RECORDS START

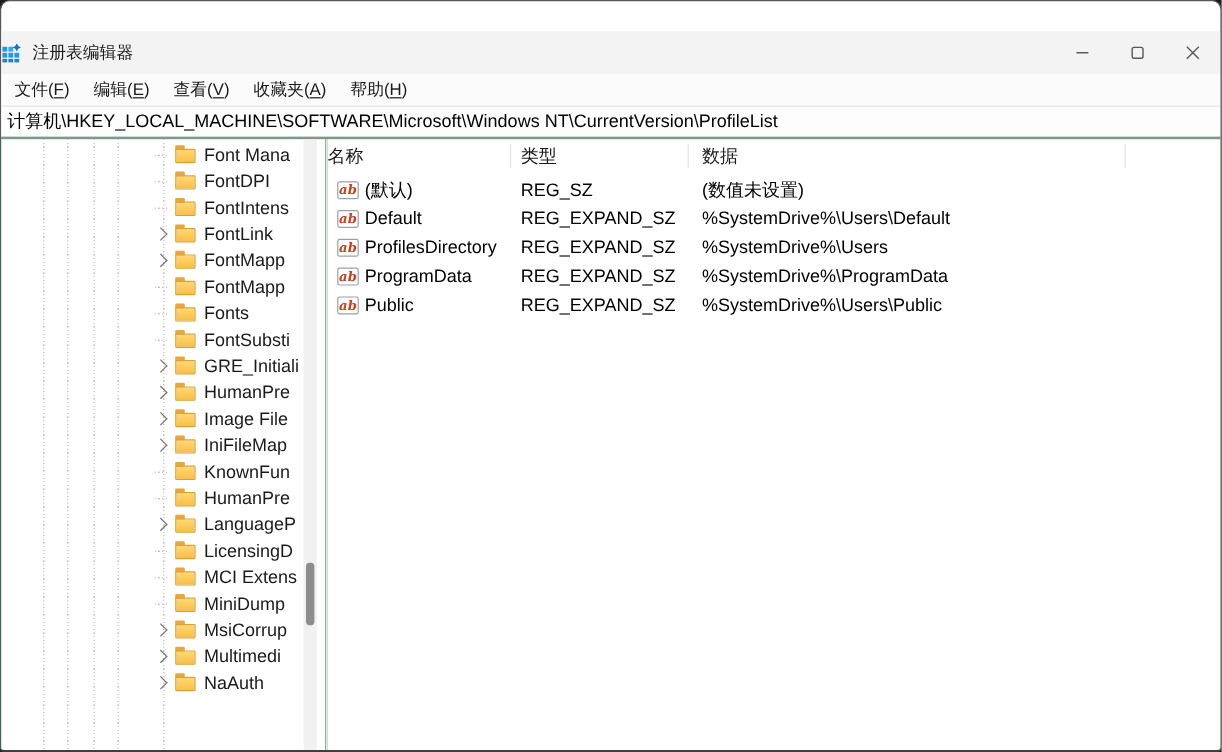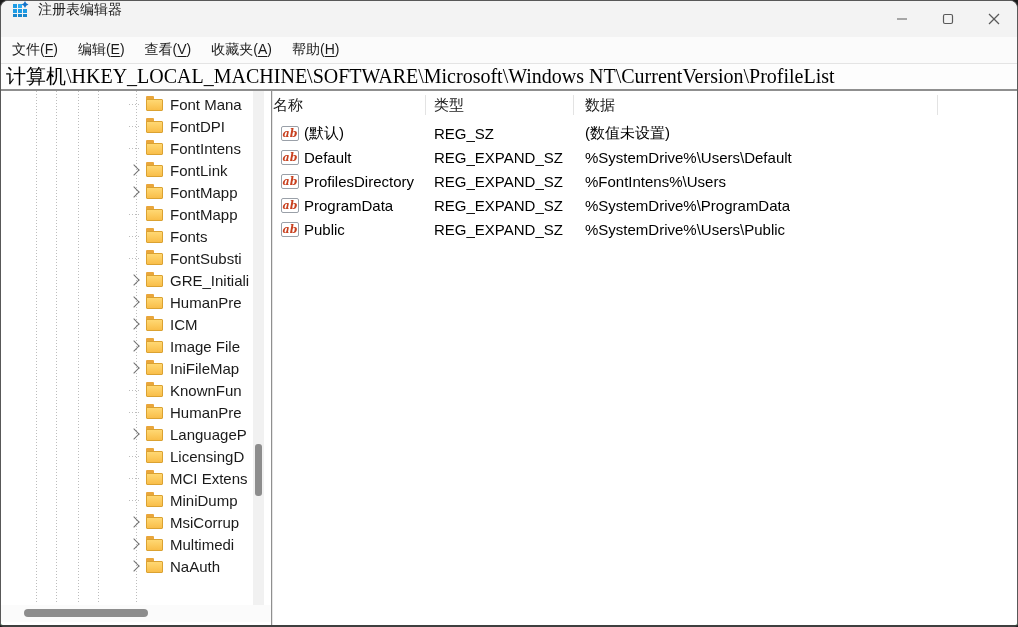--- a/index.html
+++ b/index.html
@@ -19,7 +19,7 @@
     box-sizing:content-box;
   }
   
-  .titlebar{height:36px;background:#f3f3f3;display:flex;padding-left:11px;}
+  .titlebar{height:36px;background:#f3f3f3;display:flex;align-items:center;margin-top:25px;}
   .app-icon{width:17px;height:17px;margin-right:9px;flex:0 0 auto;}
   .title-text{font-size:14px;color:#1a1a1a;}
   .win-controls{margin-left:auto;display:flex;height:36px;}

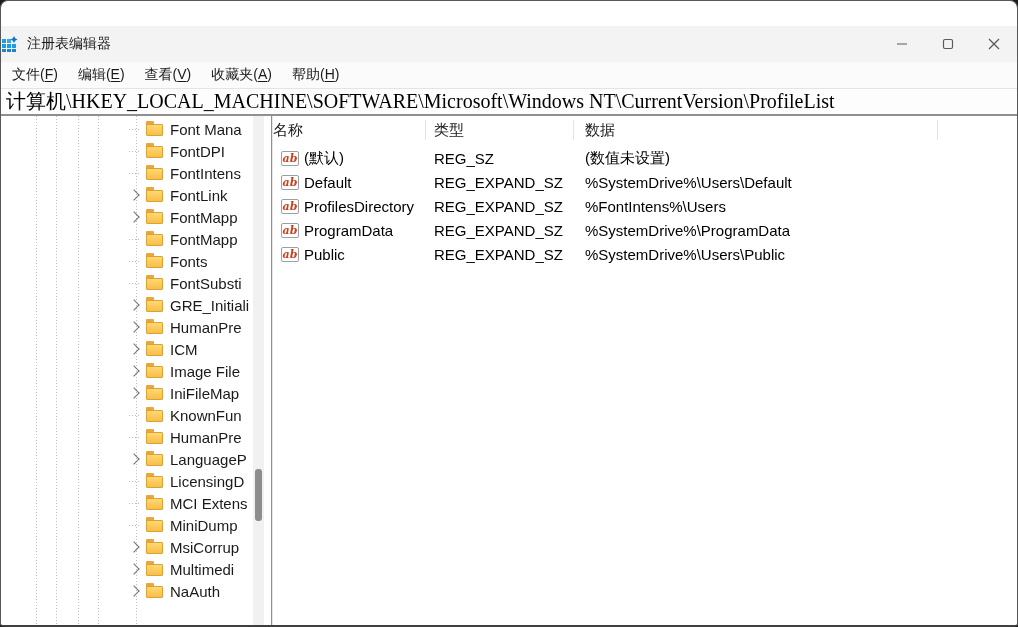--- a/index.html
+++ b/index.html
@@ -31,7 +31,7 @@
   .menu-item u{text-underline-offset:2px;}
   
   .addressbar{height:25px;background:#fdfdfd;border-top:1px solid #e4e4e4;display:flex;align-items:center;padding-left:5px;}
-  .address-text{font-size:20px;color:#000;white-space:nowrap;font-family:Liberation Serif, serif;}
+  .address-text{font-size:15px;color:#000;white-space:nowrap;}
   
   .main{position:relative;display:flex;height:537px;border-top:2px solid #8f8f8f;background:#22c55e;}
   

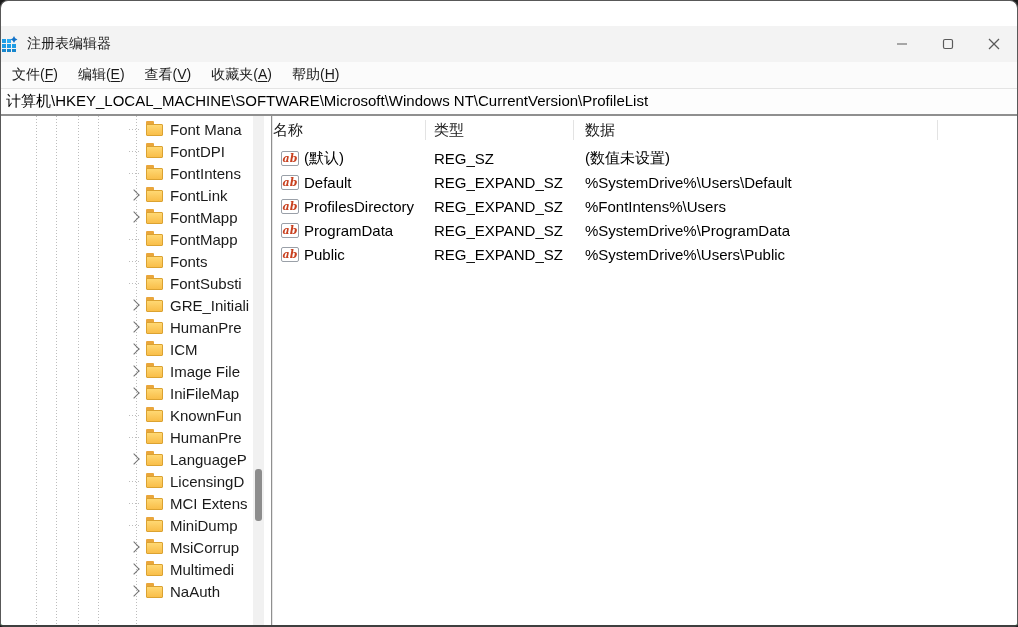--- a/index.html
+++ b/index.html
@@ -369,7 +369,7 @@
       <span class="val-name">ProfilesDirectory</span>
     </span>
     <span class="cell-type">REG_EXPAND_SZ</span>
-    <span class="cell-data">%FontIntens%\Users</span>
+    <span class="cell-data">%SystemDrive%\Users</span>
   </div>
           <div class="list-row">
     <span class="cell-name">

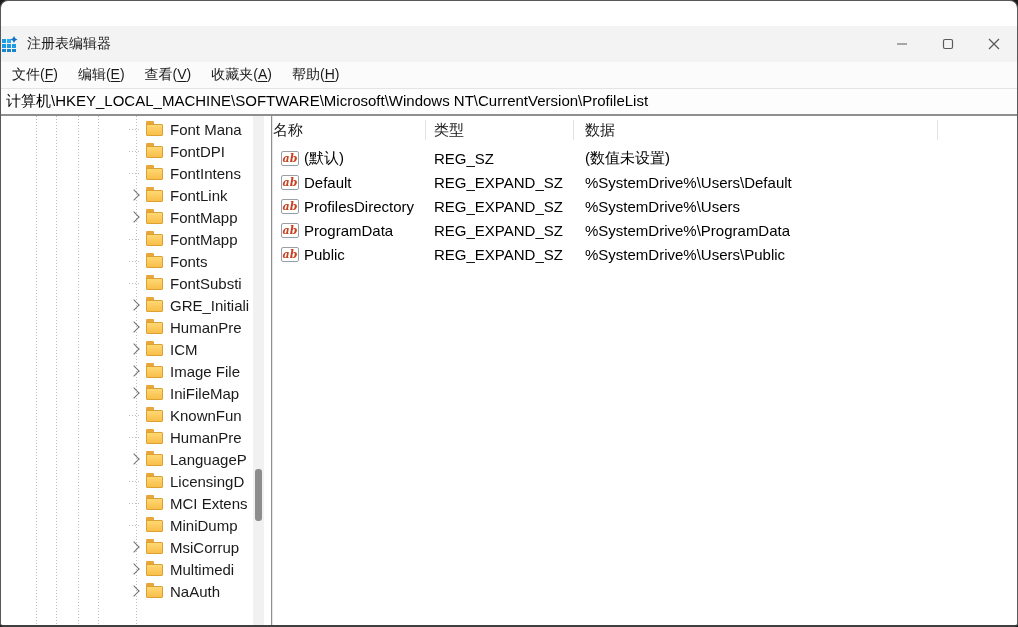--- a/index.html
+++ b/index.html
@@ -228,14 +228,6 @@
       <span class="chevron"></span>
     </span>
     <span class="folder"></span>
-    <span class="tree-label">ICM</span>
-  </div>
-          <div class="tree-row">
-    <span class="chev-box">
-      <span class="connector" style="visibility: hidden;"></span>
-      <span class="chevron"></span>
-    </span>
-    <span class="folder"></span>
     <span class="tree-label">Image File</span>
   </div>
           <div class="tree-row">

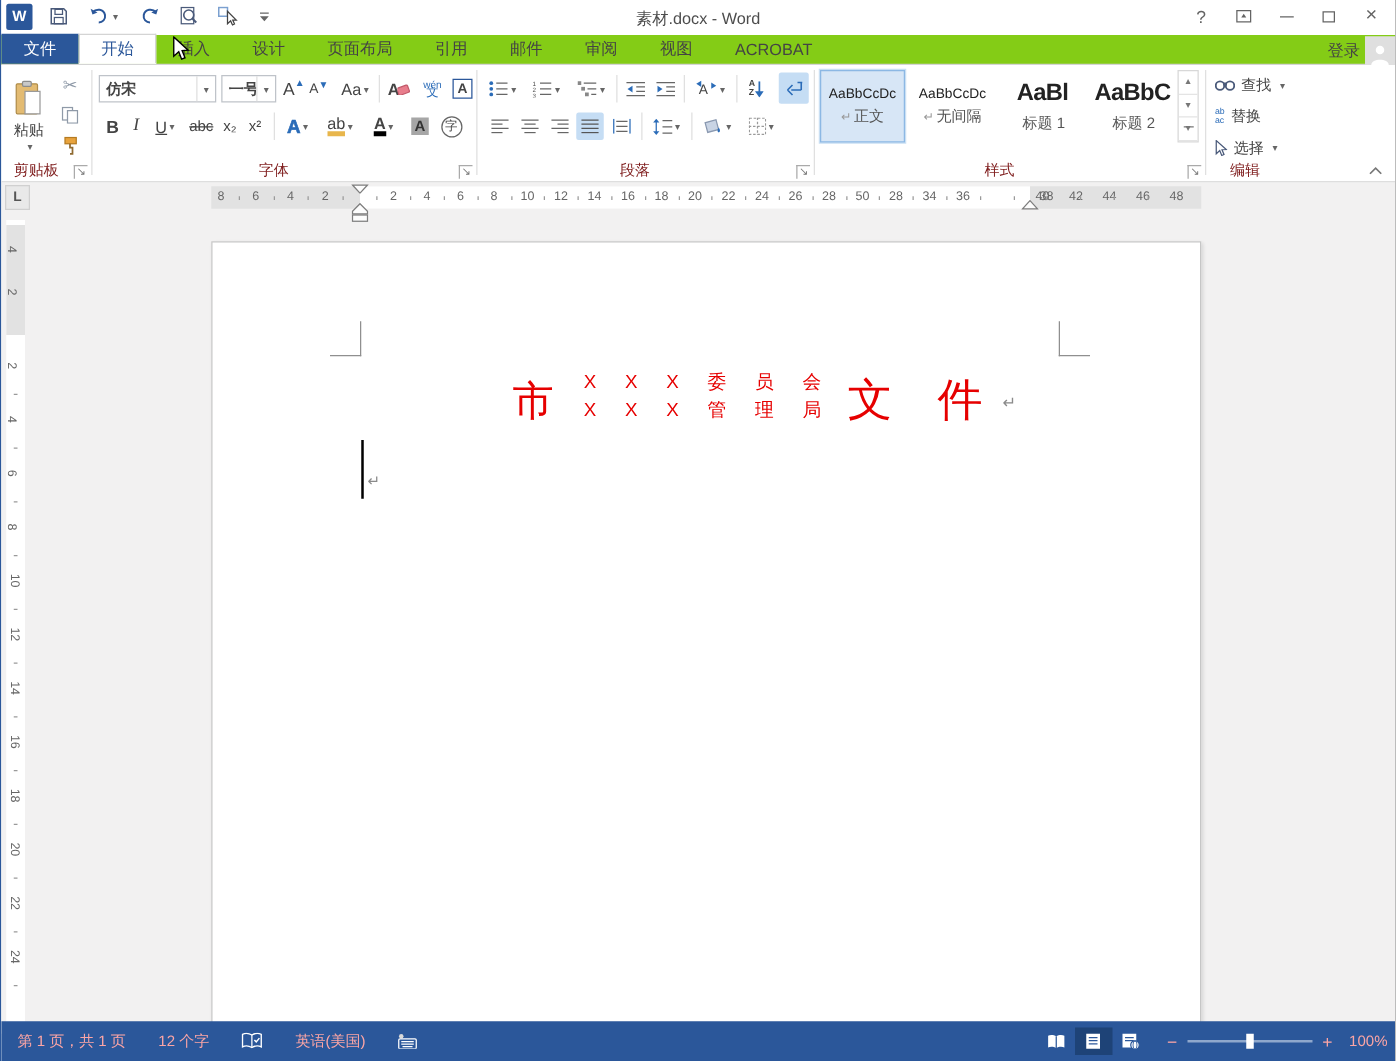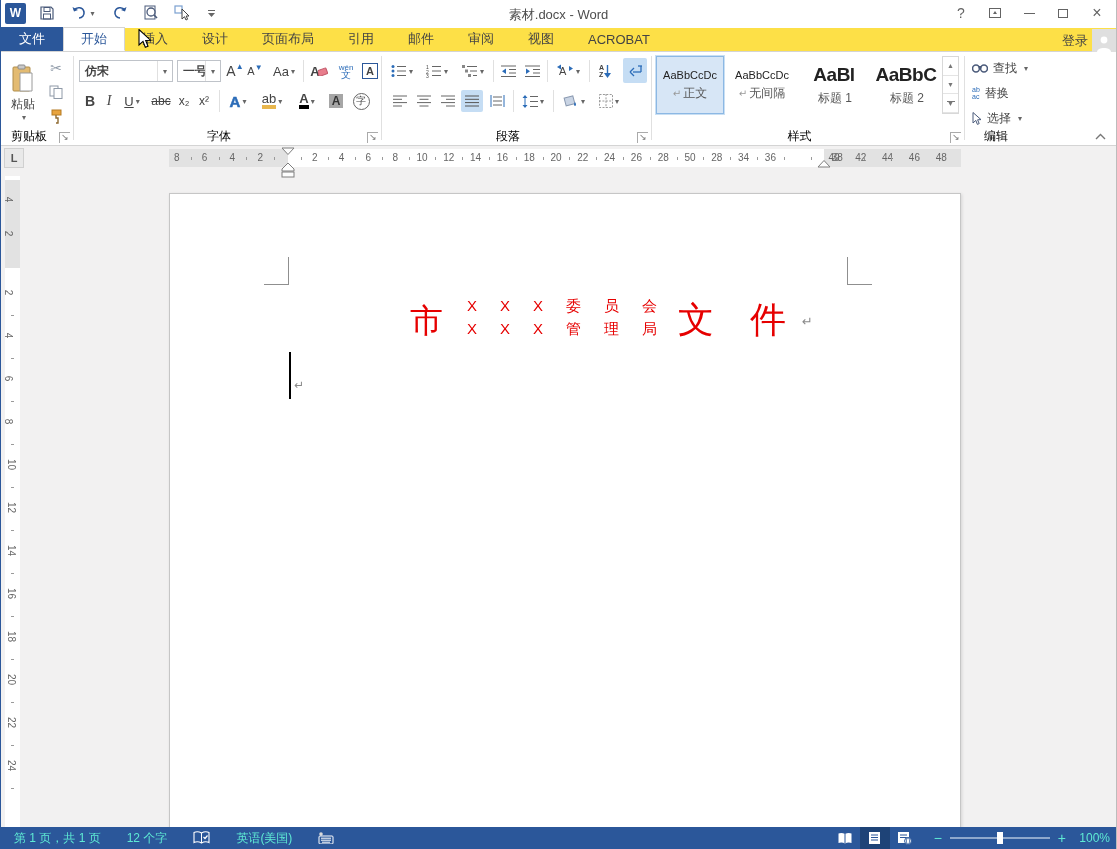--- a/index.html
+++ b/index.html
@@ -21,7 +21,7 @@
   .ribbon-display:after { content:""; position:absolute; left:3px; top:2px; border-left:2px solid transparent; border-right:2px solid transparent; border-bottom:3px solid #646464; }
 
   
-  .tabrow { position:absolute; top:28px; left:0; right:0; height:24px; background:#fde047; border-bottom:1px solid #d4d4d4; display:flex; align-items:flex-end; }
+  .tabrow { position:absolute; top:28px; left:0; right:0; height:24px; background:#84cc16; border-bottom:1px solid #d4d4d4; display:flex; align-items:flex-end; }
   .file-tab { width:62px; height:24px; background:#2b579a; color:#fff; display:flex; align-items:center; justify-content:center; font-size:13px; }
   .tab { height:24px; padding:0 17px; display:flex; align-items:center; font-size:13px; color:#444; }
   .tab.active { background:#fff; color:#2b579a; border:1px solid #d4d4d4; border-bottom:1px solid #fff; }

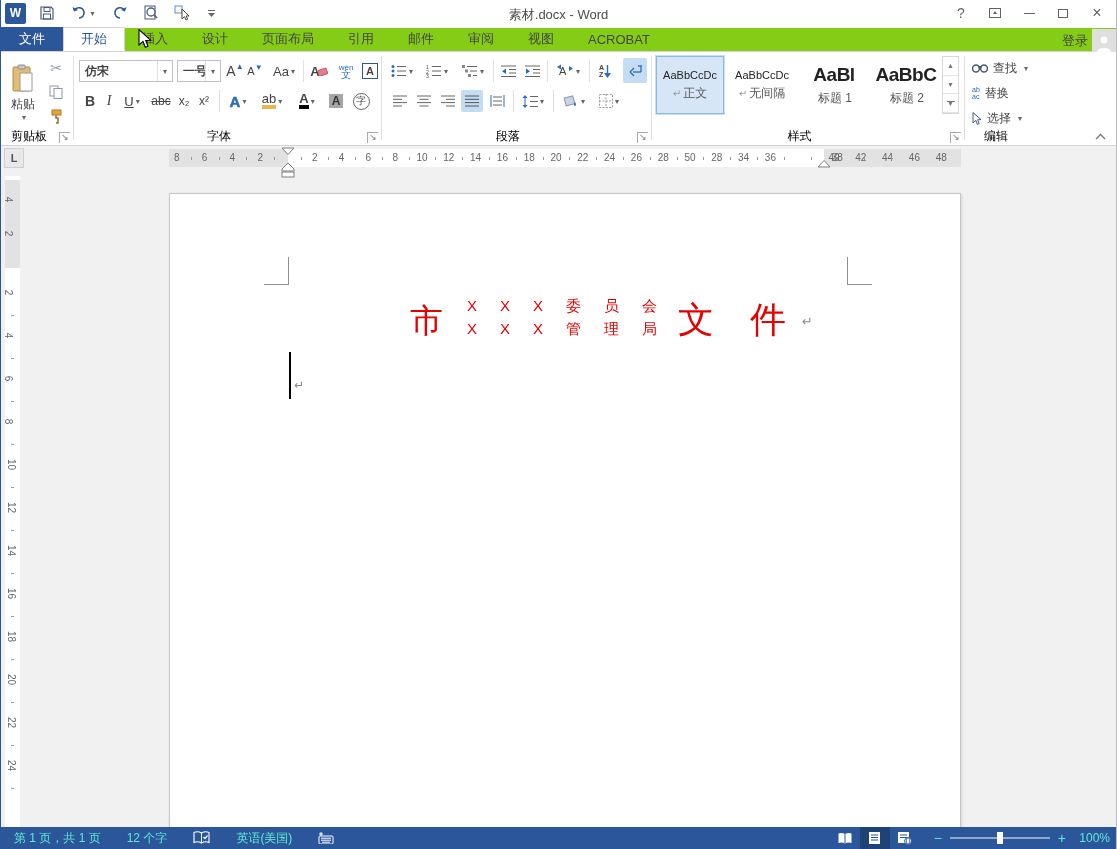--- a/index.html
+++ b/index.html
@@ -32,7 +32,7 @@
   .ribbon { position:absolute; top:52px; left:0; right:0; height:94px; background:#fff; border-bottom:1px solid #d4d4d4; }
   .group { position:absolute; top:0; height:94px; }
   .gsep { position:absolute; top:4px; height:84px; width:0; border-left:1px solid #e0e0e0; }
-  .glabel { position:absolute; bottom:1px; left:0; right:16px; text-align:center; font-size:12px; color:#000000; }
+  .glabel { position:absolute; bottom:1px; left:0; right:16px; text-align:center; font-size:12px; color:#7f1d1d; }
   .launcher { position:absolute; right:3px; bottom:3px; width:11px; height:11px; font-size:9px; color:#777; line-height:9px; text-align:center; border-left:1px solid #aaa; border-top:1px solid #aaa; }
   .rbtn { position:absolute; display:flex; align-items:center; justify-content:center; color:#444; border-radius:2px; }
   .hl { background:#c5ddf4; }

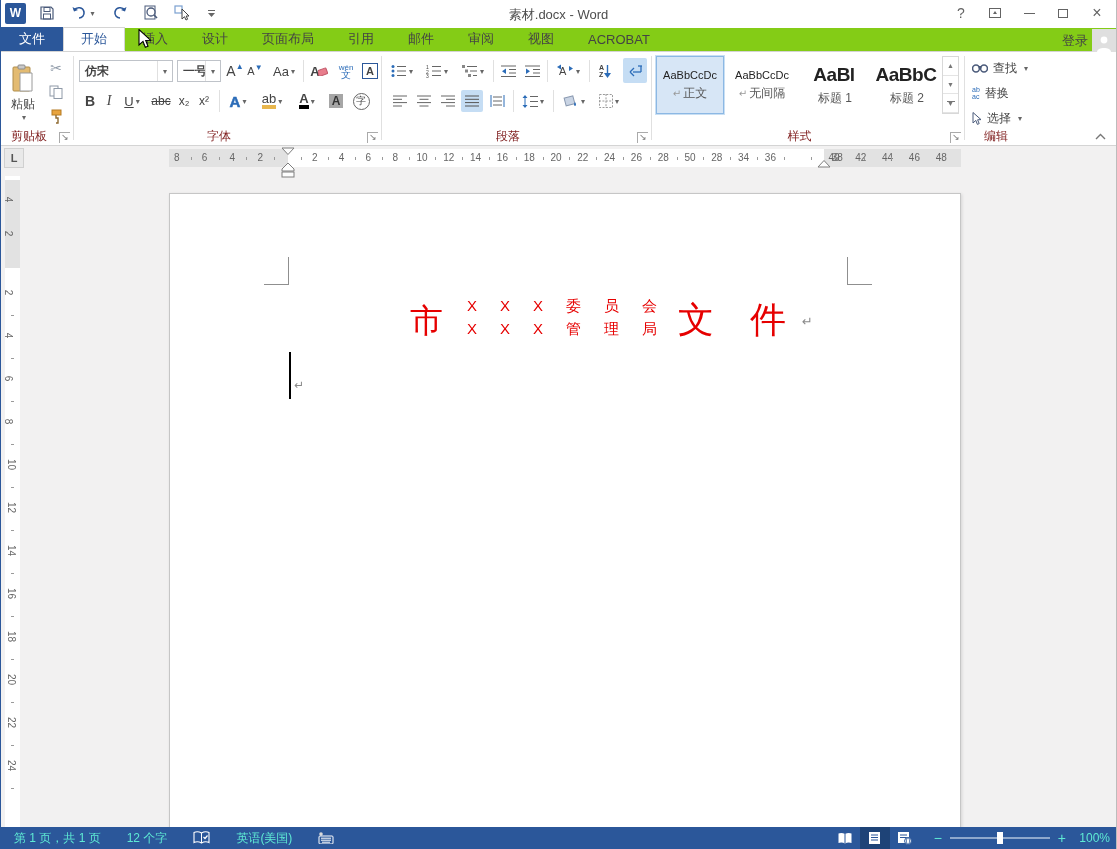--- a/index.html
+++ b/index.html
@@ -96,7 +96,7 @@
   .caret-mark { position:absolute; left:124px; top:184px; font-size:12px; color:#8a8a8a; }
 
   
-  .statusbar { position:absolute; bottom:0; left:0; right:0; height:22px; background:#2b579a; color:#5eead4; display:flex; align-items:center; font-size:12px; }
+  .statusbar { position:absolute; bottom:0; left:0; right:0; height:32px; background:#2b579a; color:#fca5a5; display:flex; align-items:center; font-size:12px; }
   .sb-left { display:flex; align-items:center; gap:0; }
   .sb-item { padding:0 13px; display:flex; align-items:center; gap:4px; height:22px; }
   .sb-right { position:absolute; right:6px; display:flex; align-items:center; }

RECORDS END

The required answer is the count of lines in the listing that contain the word "glabel", with no other text.

2